### What is expected
Directions for the data below: repeat exactly the lines from the one with "color: #0c4a6e ->" through the one with "html: none ->", both included, and omit all pictures.

### Input
= = = = =

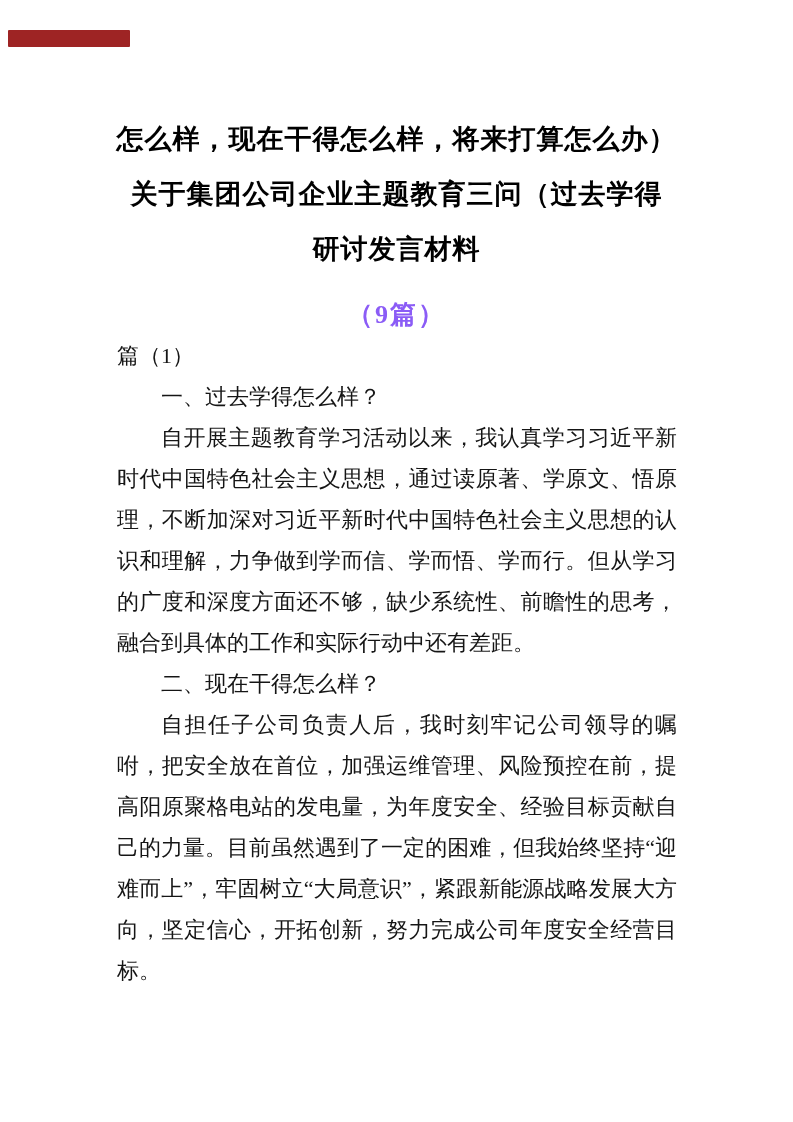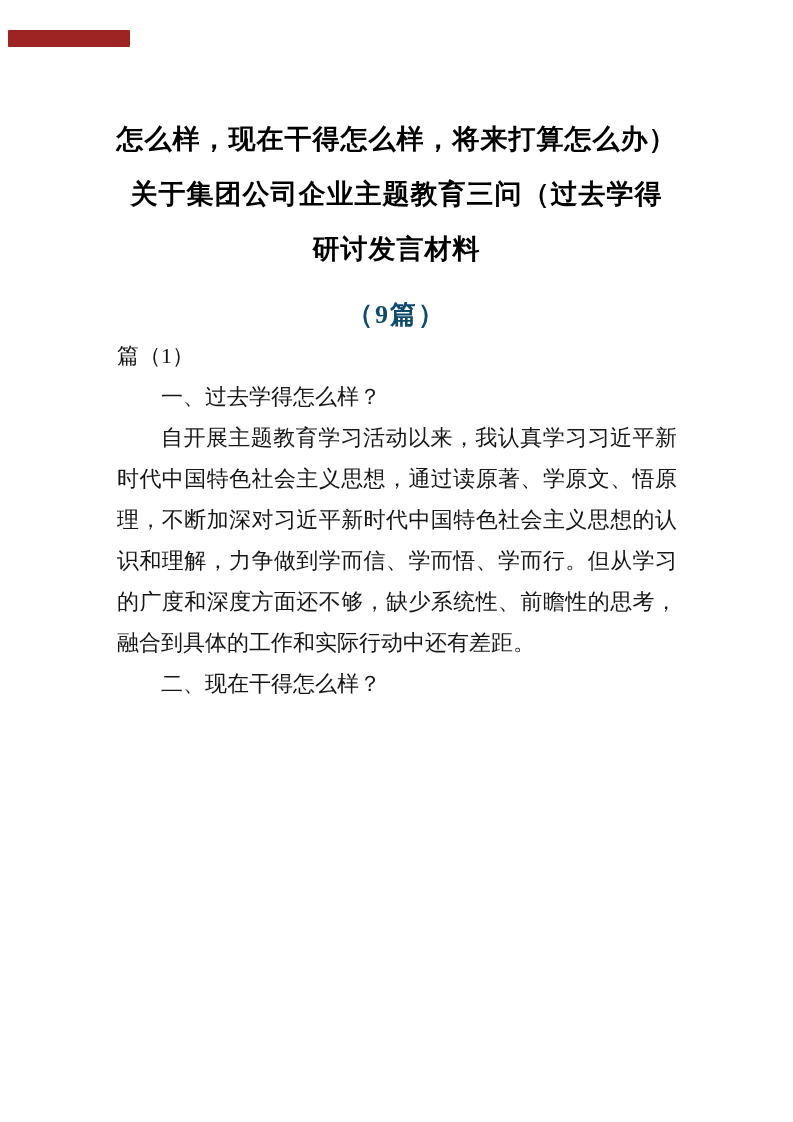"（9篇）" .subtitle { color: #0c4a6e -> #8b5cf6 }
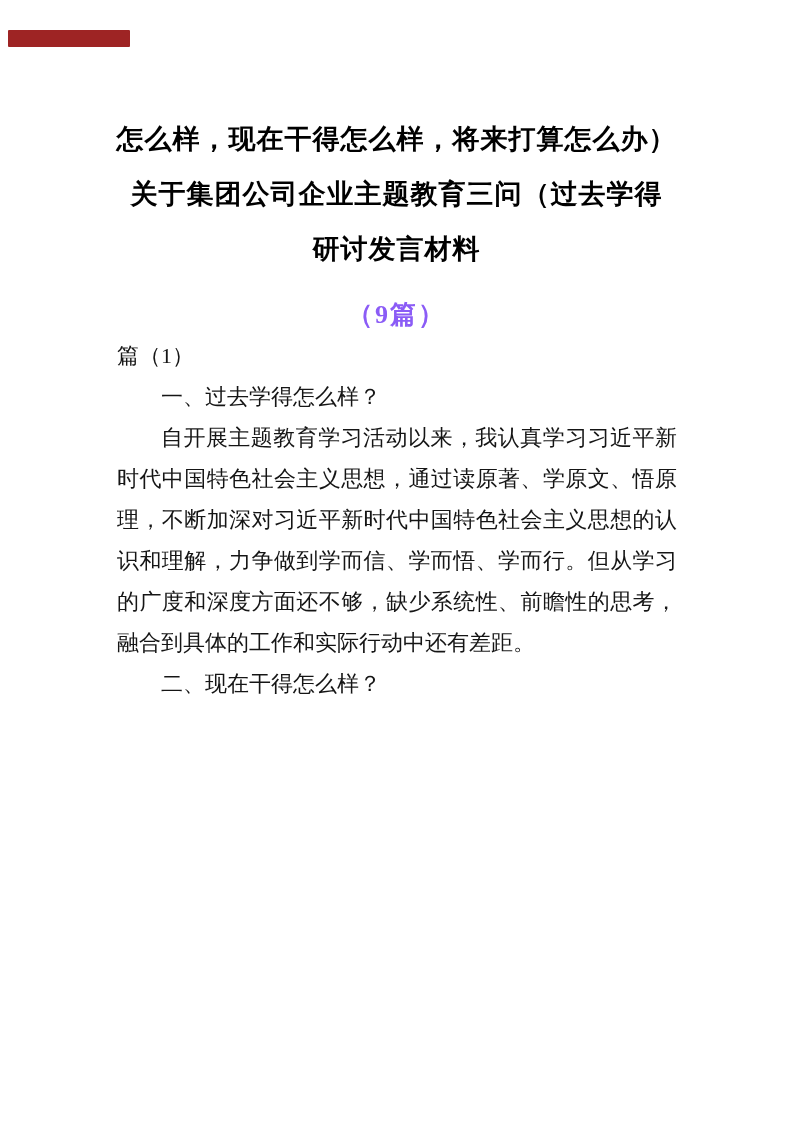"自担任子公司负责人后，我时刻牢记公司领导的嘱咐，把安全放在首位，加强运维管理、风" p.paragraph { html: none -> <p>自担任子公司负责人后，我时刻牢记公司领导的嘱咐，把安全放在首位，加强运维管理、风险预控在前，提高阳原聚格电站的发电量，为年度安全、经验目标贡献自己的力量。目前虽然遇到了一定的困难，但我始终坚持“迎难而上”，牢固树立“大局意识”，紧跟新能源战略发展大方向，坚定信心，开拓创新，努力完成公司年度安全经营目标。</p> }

= = = = =

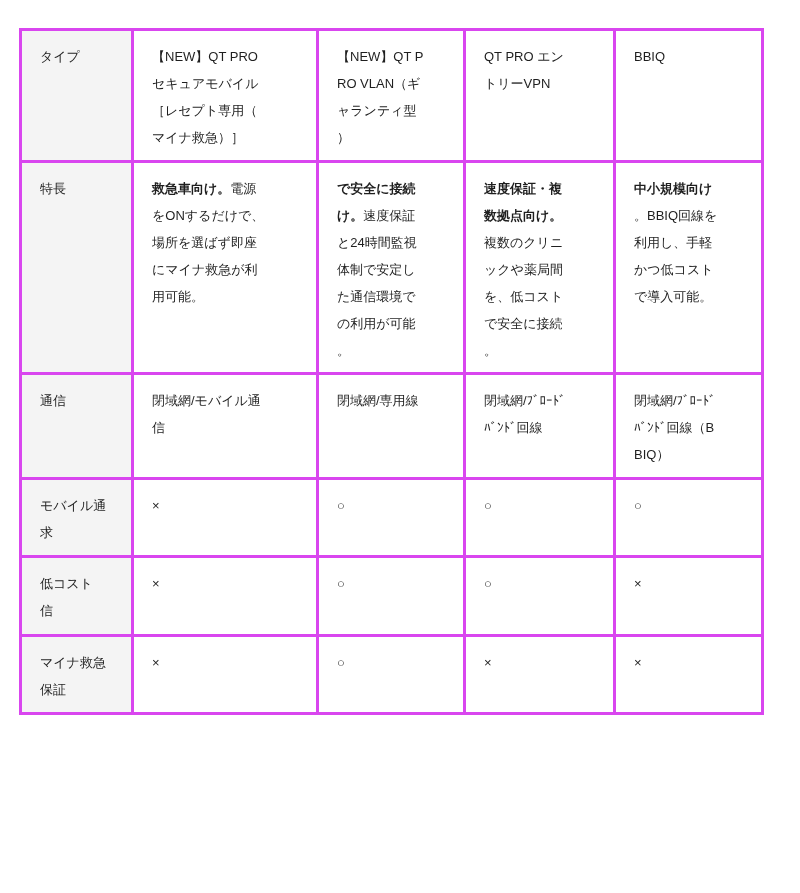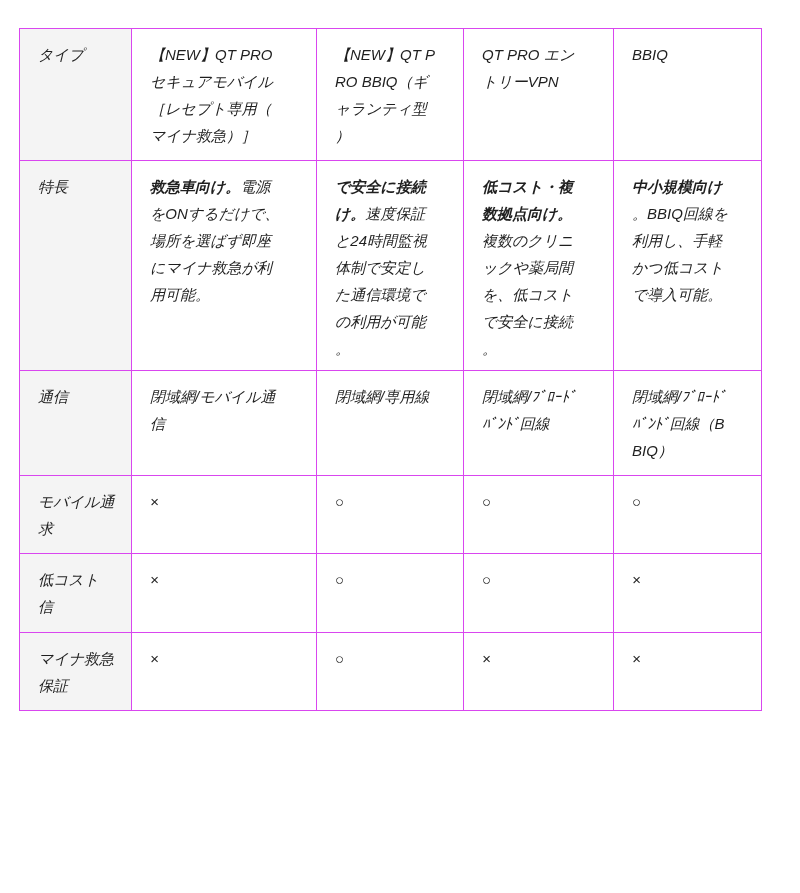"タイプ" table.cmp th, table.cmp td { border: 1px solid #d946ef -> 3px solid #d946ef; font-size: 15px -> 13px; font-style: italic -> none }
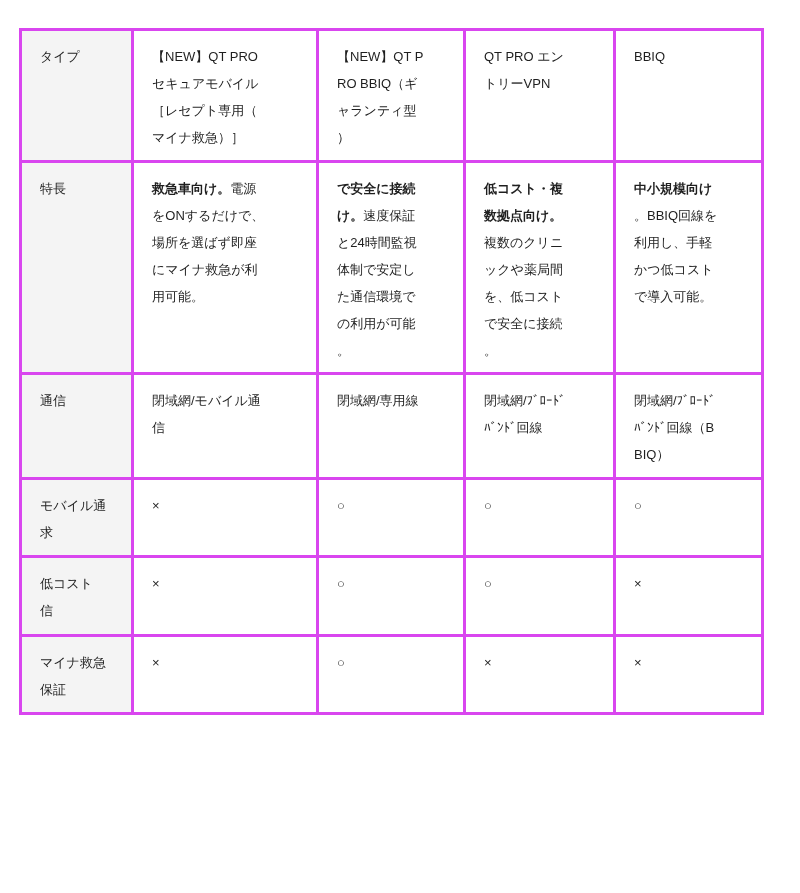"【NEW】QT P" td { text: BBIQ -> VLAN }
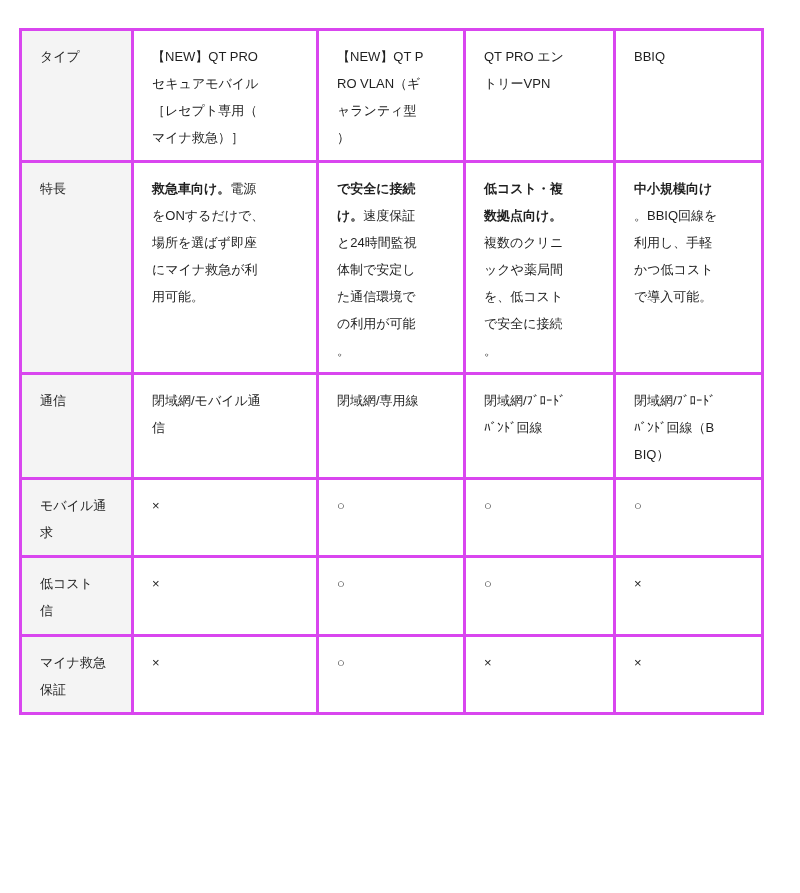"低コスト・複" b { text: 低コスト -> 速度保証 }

= = = = =

### Reply to the exercise
"（9篇）" .subtitle { color: #0c4a6e -> #8b5cf6 }
"自担任子公司负责人后，我时刻牢记公司领导的嘱咐，把安全放在首位，加强运维管理、风" p.paragraph { html: none -> <p>自担任子公司负责人后，我时刻牢记公司领导的嘱咐，把安全放在首位，加强运维管理、风险预控在前，提高阳原聚格电站的发电量，为年度安全、经验目标贡献自己的力量。目前虽然遇到了一定的困难，但我始终坚持“迎难而上”，牢固树立“大局意识”，紧跟新能源战略发展大方向，坚定信心，开拓创新，努力完成公司年度安全经营目标。</p> }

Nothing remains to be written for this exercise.